------ EXTRACTED DATA ------

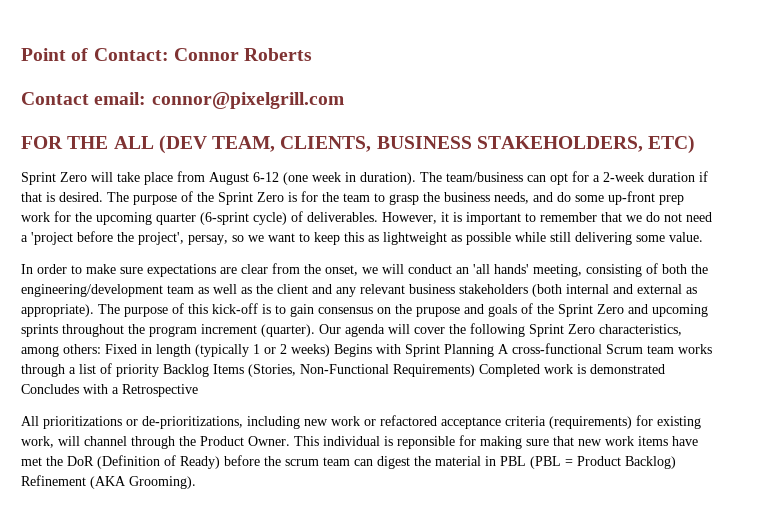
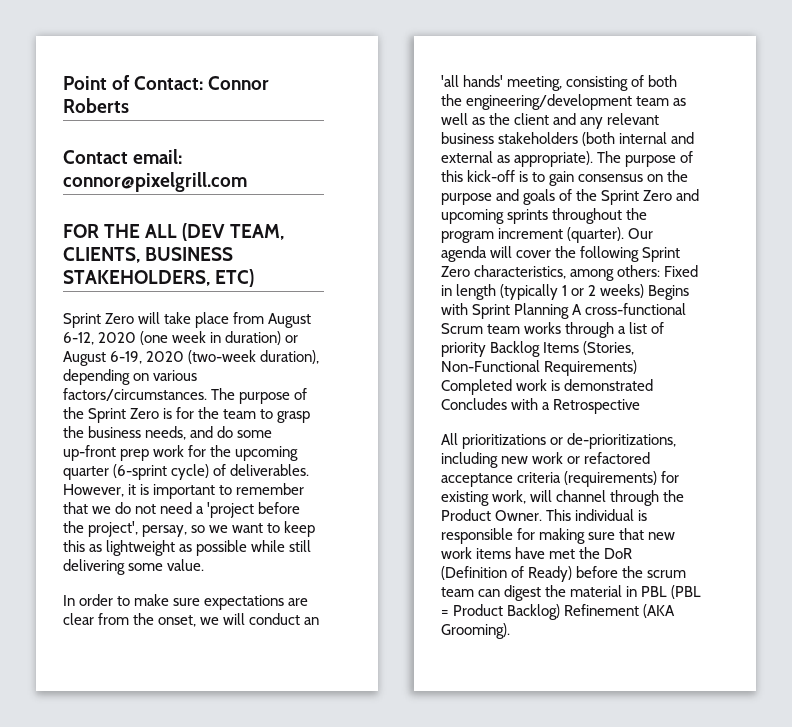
[253,172,279,182] 6-12 -> [63,332,137,345] 6-12, 2020
[360,171,708,185] [21,192,103,202] duration). The team/business can opt for a 2-week duration if that is desired. -> [225,331,299,345] [63,350,320,366] [63,369,198,385] [63,388,207,401] duration) or August 6-19, 2020 (two-week duration), depending on various factors/circumstances.
[416,307,460,317] prupose -> [441,193,492,205] purpose
[397,436,455,449] reponsible -> [441,528,513,544] responsible

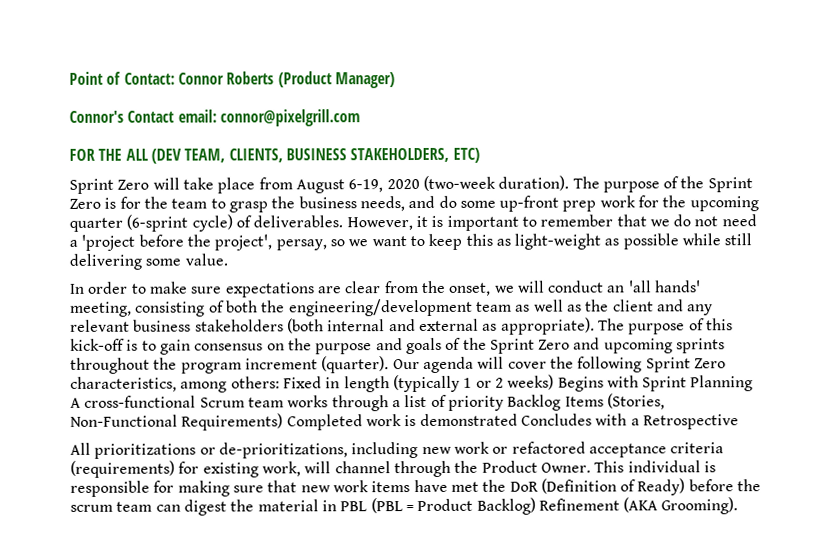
(129, 105) // -> [277,71,395,89] [69,110,124,123] (Product Manager) // Connor's
[63,331,299,345] [63,350,320,366] [63,369,198,385] [63,388,207,401] 6-12, 2020 (one week in duration) or August 6-19, 2020 (two-week duration), depending on various factors/circumstances. -> [348,175,570,193] 6-19, 2020 (two-week duration).
[106,540,176,556] lightweight -> [514,233,602,250] light-weight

------

EXERCISE AIM ▸ Whatever pictures the records hold, omit them; give again exactly the lines from the one containing "[416,307,460,317] prupose ->" through the one containing "[63,331,299,345] [63,350,320,366] [63,369,198,385]".

RESPONSE TO THE EXERCISE ▸
[416,307,460,317] prupose -> [441,193,492,205] purpose
[397,436,455,449] reponsible -> [441,528,513,544] responsible

(129, 105) // -> [277,71,395,89] [69,110,124,123] (Product Manager) // Connor's
[63,331,299,345] [63,350,320,366] [63,369,198,385] [63,388,207,401] 6-12, 2020 (one week in duration) or August 6-19, 2020 (two-week duration), depending on various factors/circumstances. -> [348,175,570,193] 6-19, 2020 (two-week duration).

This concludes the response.